Es un
hecho: Osama Bin Laden, además de integrista, barbón y maligno, es un biólogo
consumado: tiene la firme resolución de exponernos a todos a las esporas del
ántrax y cuenta con un servicio de correos capaz de colocar sobres contaminados
en Florida, Nueva York y la delegación Gustavo A. Madero. En unas cuantas
semanas todos los humanos habremos muerto, cubiertos de llagas, en medio de
dolores indescriptibles y mordiéndonos unos a otros, frente al mostrador de la
farmacia, en la disputa por los últimos frascos de ciprofloxacín. A la larga,
todos los animales de sangre caliente, vulnerables al carbunco, desaparecerán
de la faz de la tierra, y las serpientes y las lagartijas podrán empezar a
planificar una nueva era de primacía de los reptiles. Es moralmente
inaceptable, pero las múltiples culebras que proliferan en tu entorno,
disfrazadas de profesionistas, familiares y vecinos, te sobrevivirán y
terminarán deslizándose sobre tus despojos insepultos. Por eso es recomendable
que caves una tumba apropiada en tu jardín, en el parque más cercano o en el
sitio reservado para estacionar tu coche.
Yo
empecé a aplicarme en esa tarea ingrata que me da, al menos, la oportunidad de
revisar algunas de las cosas amables que me han acompañado en este mundo y que
deseo llevarme conmigo al otro. Hablo de libros, discos y uno que otro
videocasete --quién sabe si la tecnología de DVD ha tenido tiempo de llegar al
Estigia--; de la foto que me tomaron con Virginia, con Clara y con Sofía, 10
días antes (¡uf!, justo a tiempo) de que empezara el Juicio Final; de 300
gramos de queso oaxaca, un envase de jugo de manzana y una caja de chicles de
nicotina: encontrarse frente a frente con el Creador puede ser una experiencia
capaz de poner nervioso a cualquiera, y no deseo volver a las garras del tabaco
justo en ese momento. La verdad es que no creo en las posibilidades de la
resurrección o la reencarnación ni en la existencia del Paraíso, el Purgatorio
o el Infierno, pero cuando uno es escéptico, es bueno serlo también ante el
escepticismo propio, y sin los objetos enumerados la eternidad podría parecerme
muy larga. En tiempos de fin del mundo, nadie echará de menos unos volúmenes,
unos discos, una foto y un bote de jugo que, bien pensado, dentro de 100 mil
años pueden serle de utilidad a mi arqueólogo, un refinado descendiente de
dinosaurios que hurgará, en la proliferación de sobres repletos de polvo
blanco, las razones de la extinción de una especie.

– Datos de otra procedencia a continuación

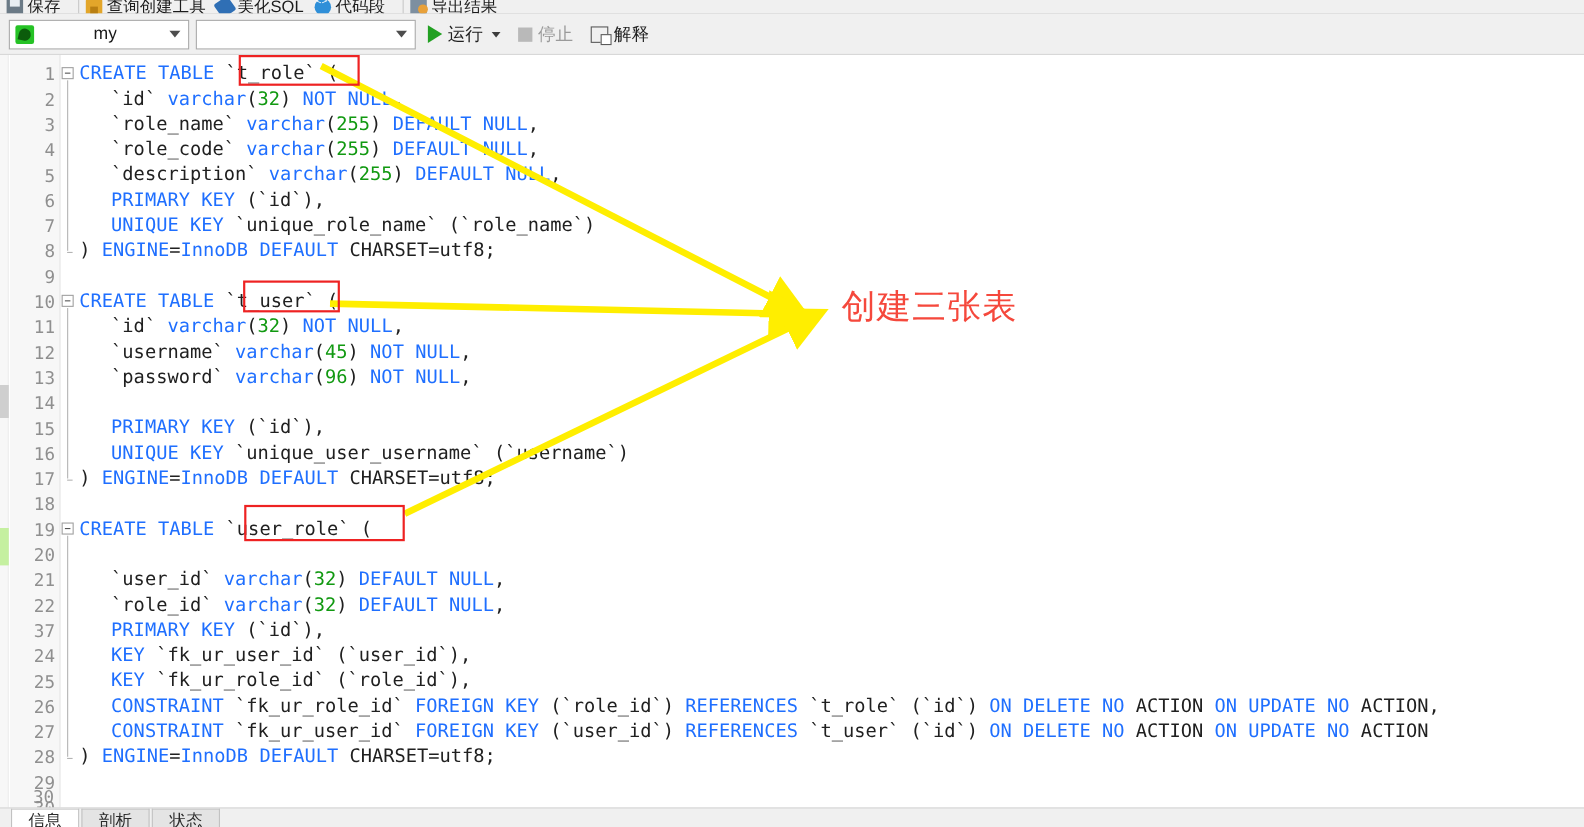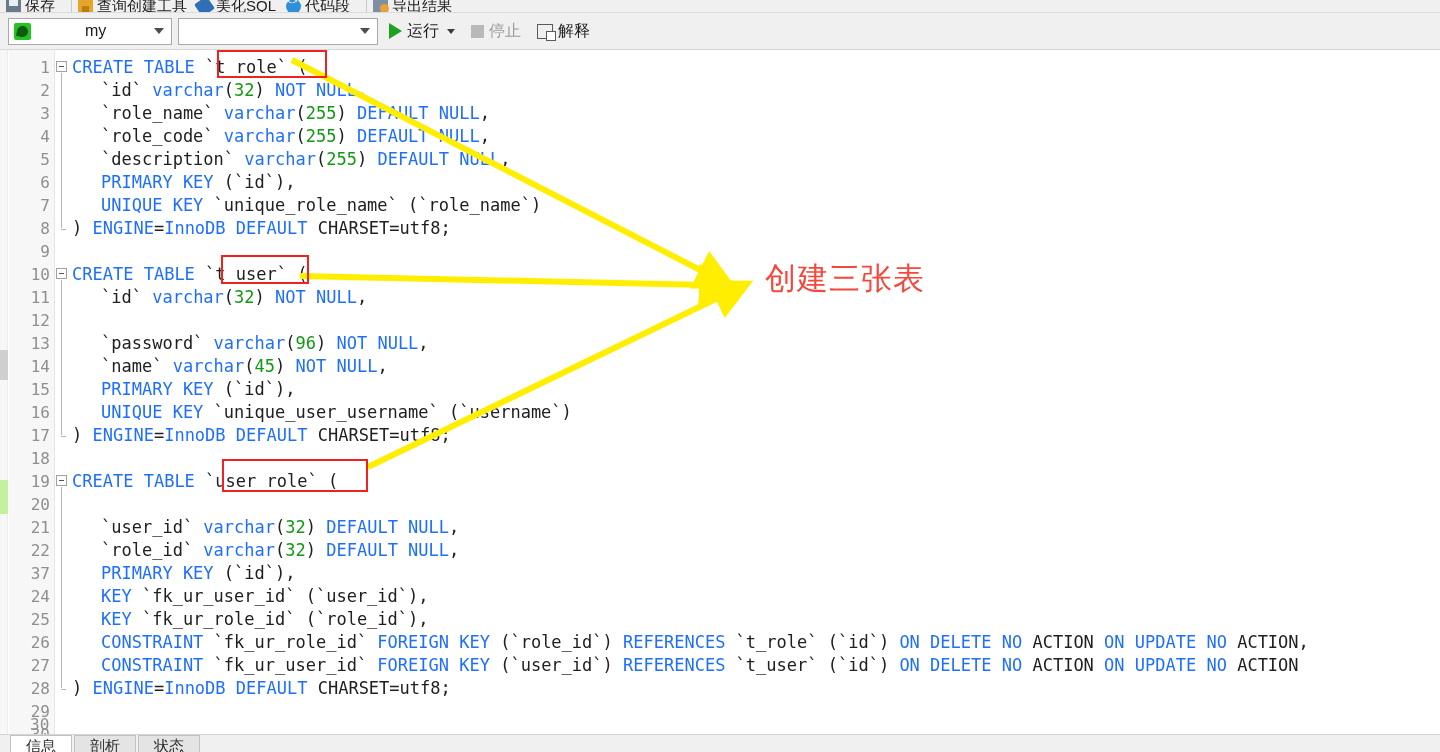"`username` varchar(45) NOT NULL," div.cl { html: none -> <div><span>`username` </span><span>varchar</span><span>(</span><span>45</span><span>) </span><span>NOT NULL</span><span>,</span></div> }
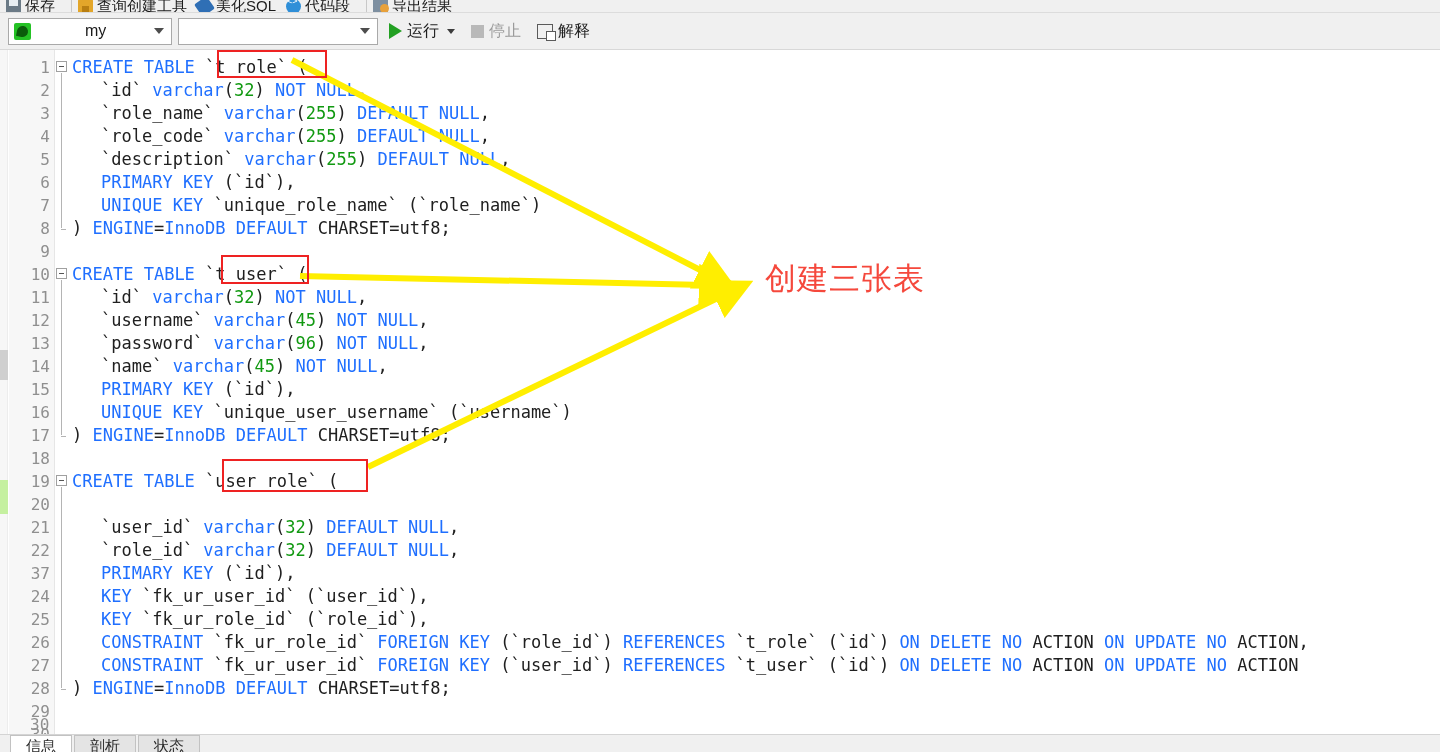"`name` varchar(45) NOT NULL," div.cl { html: <div><span>`name` </span><span>varchar</span><span>(</span><span>45</span><span>) </span><span>NOT NULL</span><span>,</span></div> -> none }
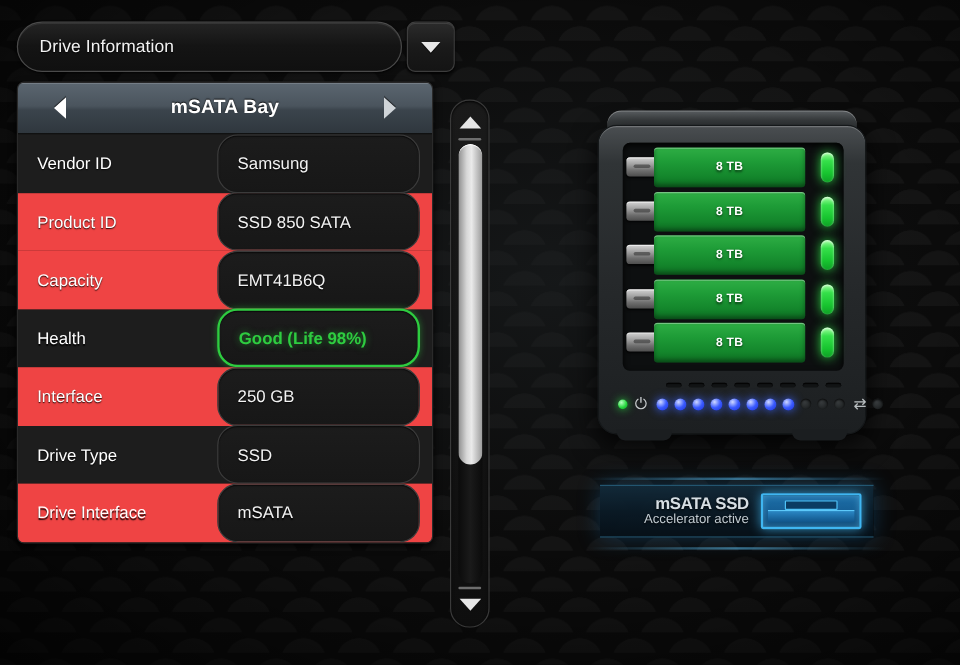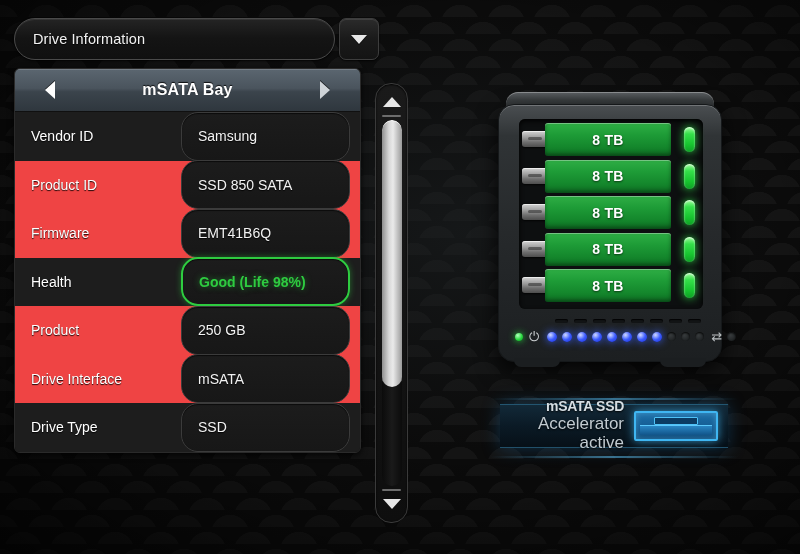"8 TB" .bay-cap { font-size: 14px -> 10px }
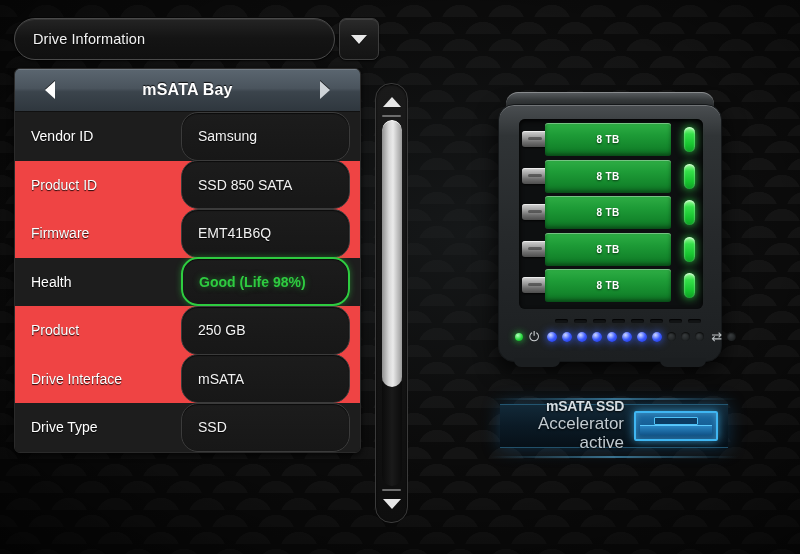"Firmware" span.row-label { text: Firmware -> Capacity }
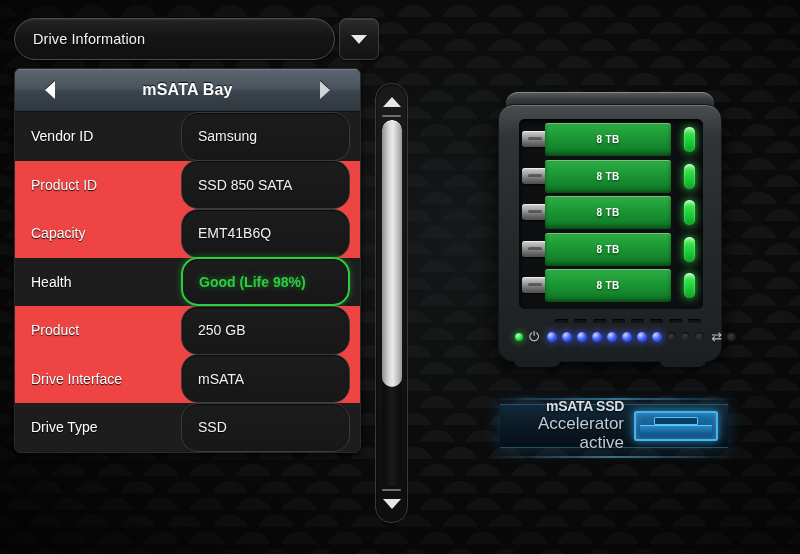"Product" span.row-label { text: Product -> Interface }
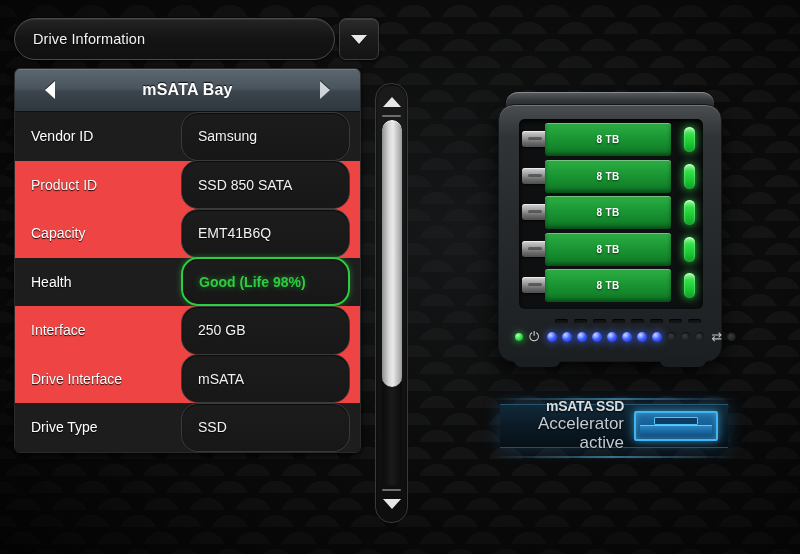"Drive Interface" div.info-row { order: before "Drive Type" -> after "Drive Type" }
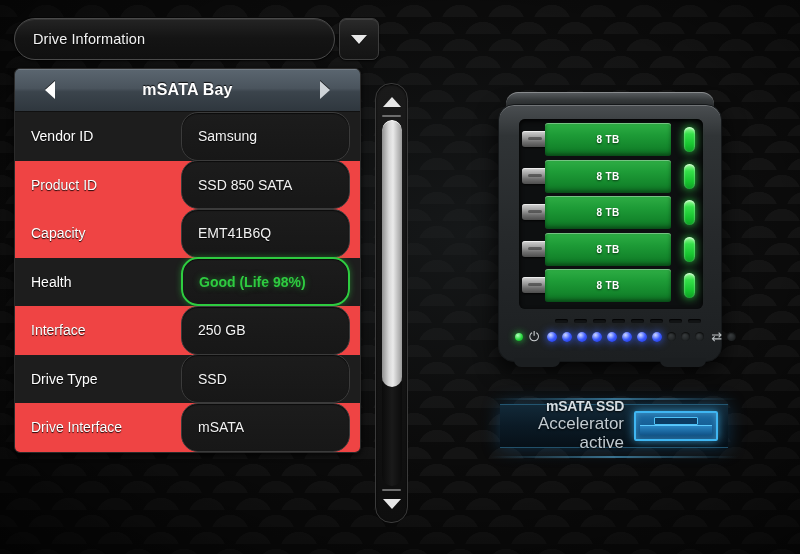"Accelerator active" #accel-text .l2 { font-size: 17px -> 11px }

¡Oh, témpora!, ¡oh mores!:
hasta antes del sábado 6 de octubre, la recepción inopinada de un objeto
semejante habría sido recibida por muchos consumidores estadunidenses con
júbilo y con las narices abiertas de par en par. Pero ahora los signos han
cambiado y un envoltorio de pólvora blanca ya no es augurio del frenesí
sintético, sino presagio de una muerte fundamentalista en medio de fiebres
agudas, dolores insoportables y cobertura mediática garantizada. Ojo, colegas
informadores: la venganza de Alá se propaga, de preferencia, por salas de
redacción y teclados de computadora. Ser periodista en Estados Unidos implica
formar parte de los grupos de riesgo en los patrones de ataque de las esporas.
Los virus por correo electrónico parecen cosa de chiste frente a este retorno
letal de la mensajería de papel.
Los
tiempos han alcanzado un grado máximo de incertidumbre y las explosiones de
misiles gringos en chozas llenas de gente miserable en Kadam y en las afueras
de Kabul nos coloca ante una disyuntiva difícil de resolver: o bien las bombas
inteligentes no lo son tanto, o bien Alá es un poco estúpido. Escojamos, pues,
la orfandad que mejor nos acomode --la tecnológica o la teológica-- y
dispongámonos a disfrutar de un feliz e indoloro fin del mundo.